Андрей огляделся – в округе никого. Тогда он подошел к лежавшему Глебу, увидел его окровавленный живот. Мальчишка силился поднять руку с неподъемным теперь уже пистолетом, но Андрей, беспристрастно смотревший на него сверху вниз, наступил Глебу на запястье, вырвал оружие из лап врага и отбросил подальше. Ощущение скорейшей кончины словно очистило Андрея от всяческих мыслей и эмоций, особенно от вопроса: кто, собственно, подстрелил Глеба, который так и останется валяться здесь без должной помощи, пока не подохнет?
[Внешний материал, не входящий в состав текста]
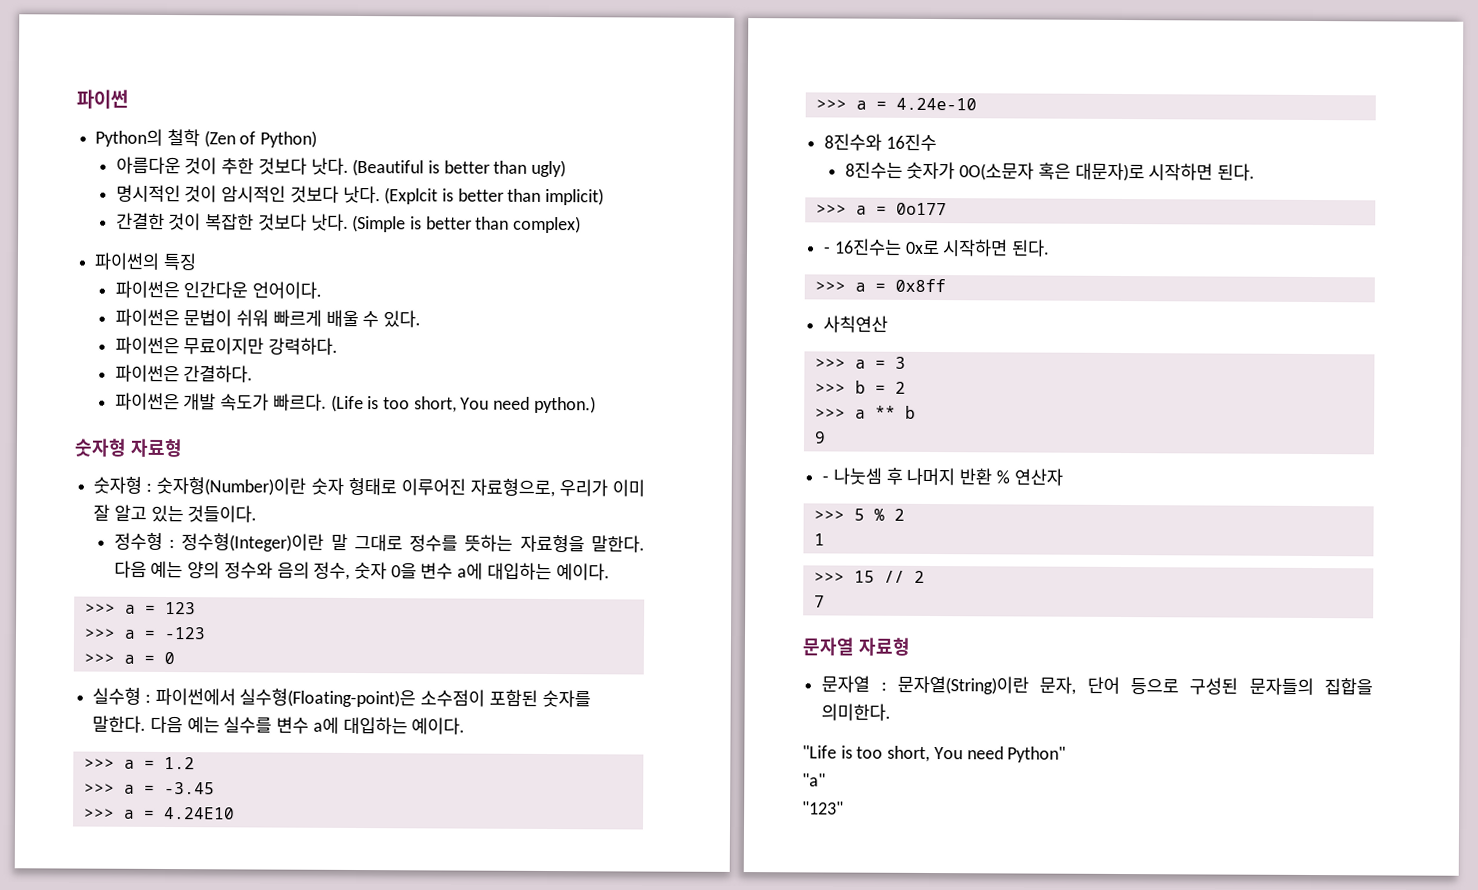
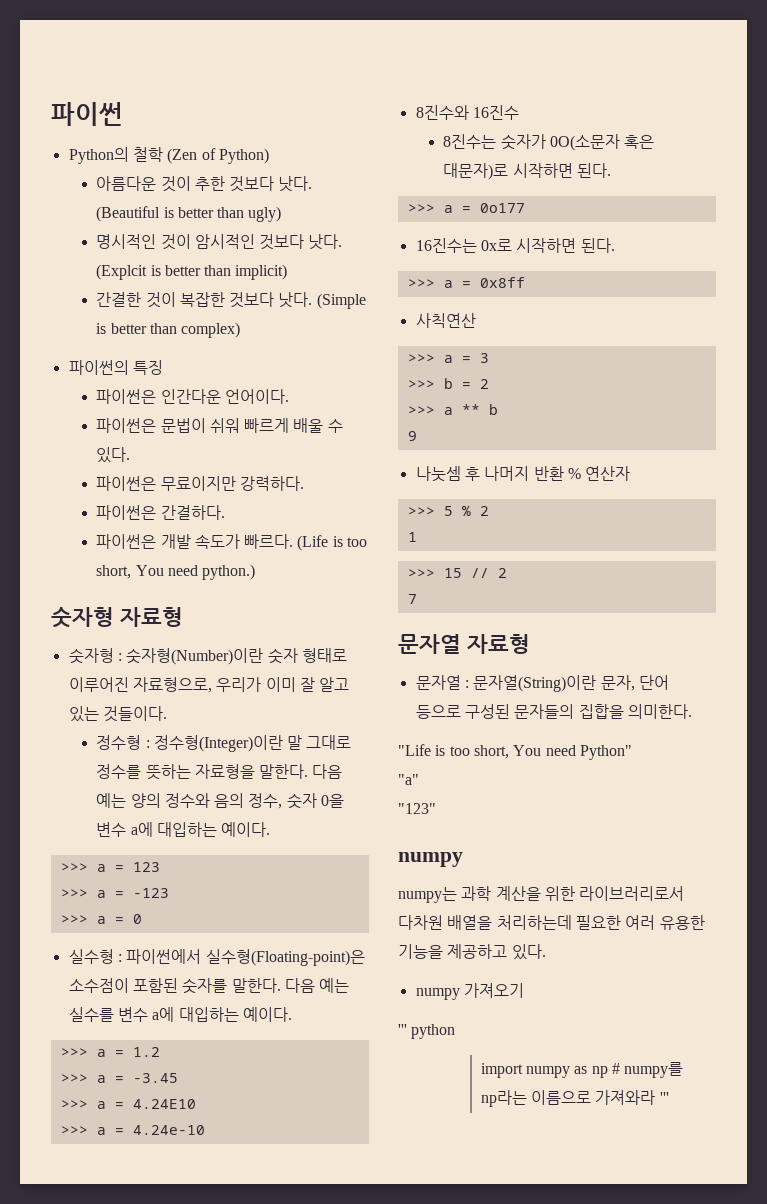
[824,246,832,254] - -> (525, 208) none
[822,475,830,483] - -> (417, 436) none
(844, 808) none -> [398,852,463,867] [398,886,685,903] [398,915,705,930] [398,944,546,960] [415,983,524,1000] [398,1024,456,1039] [480,1062,684,1078] [480,1090,669,1107] // numpy // numpy는 과학 계산을 위한 라이브러리로서 다차원 배열을 처리하는데 필요한 여러 유용한 기능을 제공하고 있다. // numpy 가져오기 // ''' python // import numpy as np # numpy를 np라는 이름으로 가져와라 '''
Заслужил? Он даже и слова вымолвить не мог, ибо изо рта тоненькой струйкой бежала кровь. Король повержен неведомой, необъяснимой силой, король дрожит и пускает кровавые слюни. Глеб удивился собственной беспомощности. Ему остается смотреть на то, как Андрей с каменным лицом обшарил его карманы, забрал ножик, парочку мятых купюр и покоцанный кнопочный телефон.